### Your task
What is needed is a copy of each line in the listing that contains "keys".

### Data supplied
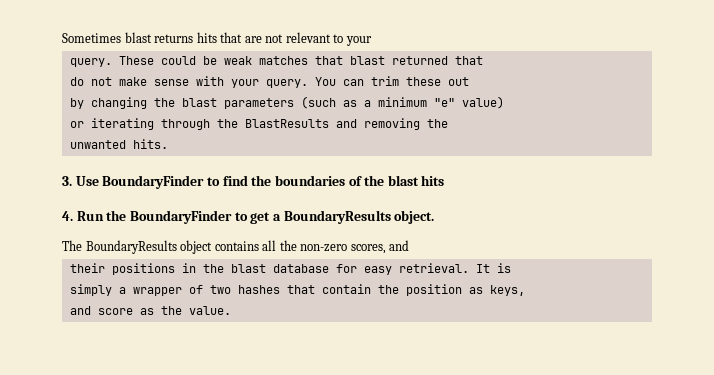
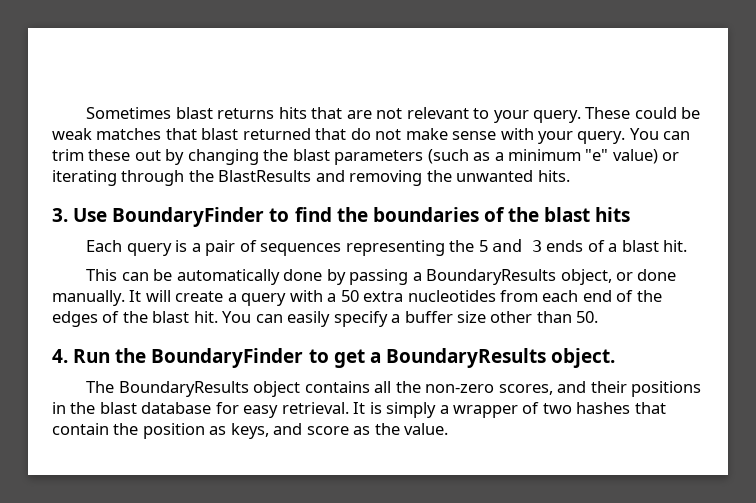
- Sometimes blast returns hits that are not relevant to your
- query.
+ Sometimes blast returns hits that are not relevant to your query.
- These could be weak matches that blast returned that
- do not make sense with your query.
+ These could be weak matches that blast returned that do not make sense with your query.
- You can trim these out
- by changing the blast parameters (such as a minimum "e" value)
- or iterating through the BlastResults and removing the
- unwanted hits.
+ You can trim these out by changing the blast parameters (such as a minimum "e" value) or iterating through the BlastResults and removing the unwanted hits.
+ Each query is a pair of sequences representing the 5 and 3 ends of a blast hit.
+ This can be automatically done by passing a BoundaryResults object, or done manually. It will create a query with a 50 extra nucleotides from each end of the edges of the blast hit. You can easily specify a buffer size other than 50.
- The BoundaryResults object contains all the non-zero scores, and
- their positions in the blast database for easy retrieval.
+ The BoundaryResults object contains all the non-zero scores, and their positions in the blast database for easy retrieval.
- It is
- simply a wrapper of two hashes that contain the position as keys,
- and score as the value.
+ It is simply a wrapper of two hashes that contain the position as keys, and score as the value.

### Answer section
- simply a wrapper of two hashes that contain the position as keys,
+ It is simply a wrapper of two hashes that contain the position as keys, and score as the value.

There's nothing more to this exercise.